[Change detection outputs]

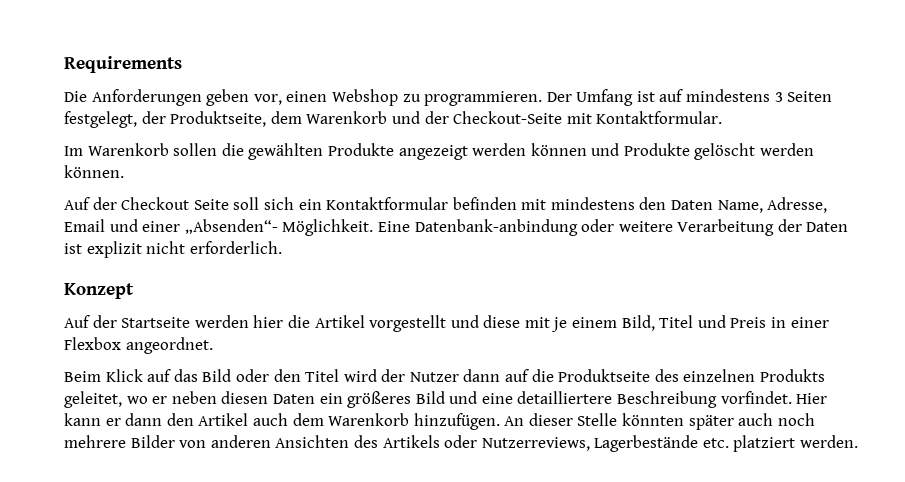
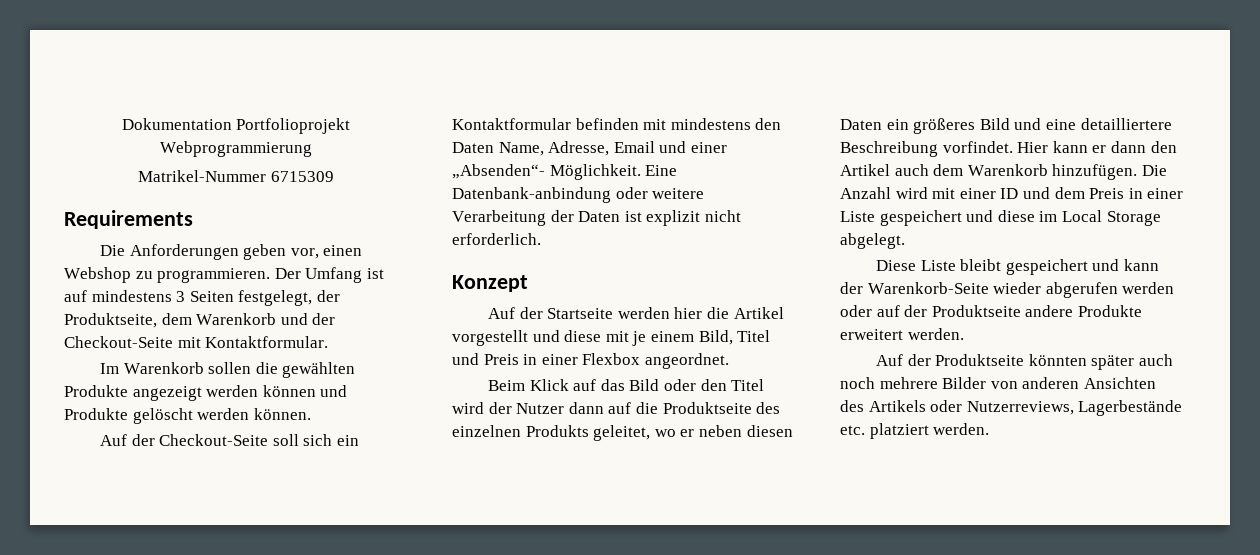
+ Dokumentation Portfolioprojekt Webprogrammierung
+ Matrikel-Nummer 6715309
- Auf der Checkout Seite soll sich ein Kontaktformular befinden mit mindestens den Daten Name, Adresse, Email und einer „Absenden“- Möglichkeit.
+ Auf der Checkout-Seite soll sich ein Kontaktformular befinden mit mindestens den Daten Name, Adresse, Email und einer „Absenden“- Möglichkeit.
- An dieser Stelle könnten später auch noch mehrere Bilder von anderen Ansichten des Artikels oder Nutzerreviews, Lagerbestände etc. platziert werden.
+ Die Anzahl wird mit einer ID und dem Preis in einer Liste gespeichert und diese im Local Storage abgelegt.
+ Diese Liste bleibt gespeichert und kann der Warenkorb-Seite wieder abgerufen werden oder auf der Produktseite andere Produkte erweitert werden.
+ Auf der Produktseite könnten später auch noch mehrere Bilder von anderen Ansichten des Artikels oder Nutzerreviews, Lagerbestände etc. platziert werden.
* * *
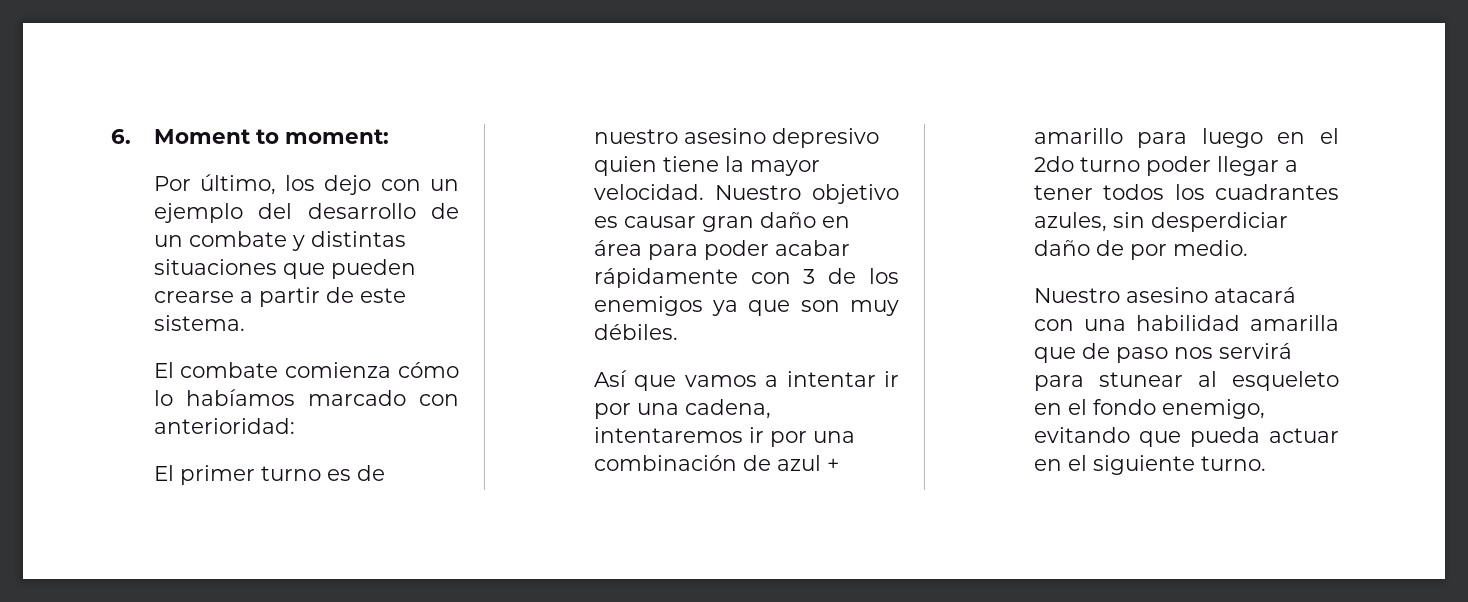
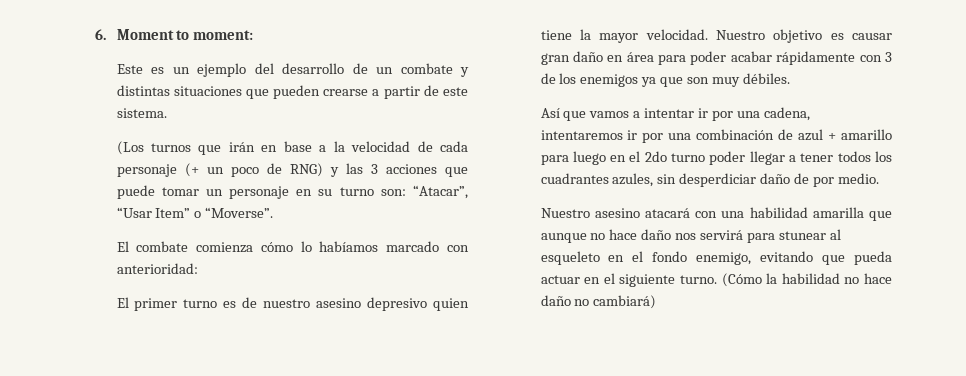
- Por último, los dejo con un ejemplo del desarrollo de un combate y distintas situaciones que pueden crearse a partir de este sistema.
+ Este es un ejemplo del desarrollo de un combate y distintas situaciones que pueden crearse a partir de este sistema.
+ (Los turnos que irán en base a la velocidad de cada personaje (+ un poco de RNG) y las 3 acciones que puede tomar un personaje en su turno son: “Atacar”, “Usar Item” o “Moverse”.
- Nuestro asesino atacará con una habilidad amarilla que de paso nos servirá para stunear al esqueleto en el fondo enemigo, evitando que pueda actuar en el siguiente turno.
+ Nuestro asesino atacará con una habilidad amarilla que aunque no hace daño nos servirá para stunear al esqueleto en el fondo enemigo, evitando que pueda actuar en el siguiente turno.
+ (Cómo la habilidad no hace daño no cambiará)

▶ YOUR GOAL
Above are records; repeat only the lines starting at the line with "Dokumentation Portfolioprojekt Webprogrammierung" and ending at the line with "- An dieser", exactly as they appear, both included.

▶ EXERCISE ANSWER
+ Dokumentation Portfolioprojekt Webprogrammierung
+ Matrikel-Nummer 6715309
- Auf der Checkout Seite soll sich ein Kontaktformular befinden mit mindestens den Daten Name, Adresse, Email und einer „Absenden“- Möglichkeit.
+ Auf der Checkout-Seite soll sich ein Kontaktformular befinden mit mindestens den Daten Name, Adresse, Email und einer „Absenden“- Möglichkeit.
- An dieser Stelle könnten später auch noch mehrere Bilder von anderen Ansichten des Artikels oder Nutzerreviews, Lagerbestände etc. platziert werden.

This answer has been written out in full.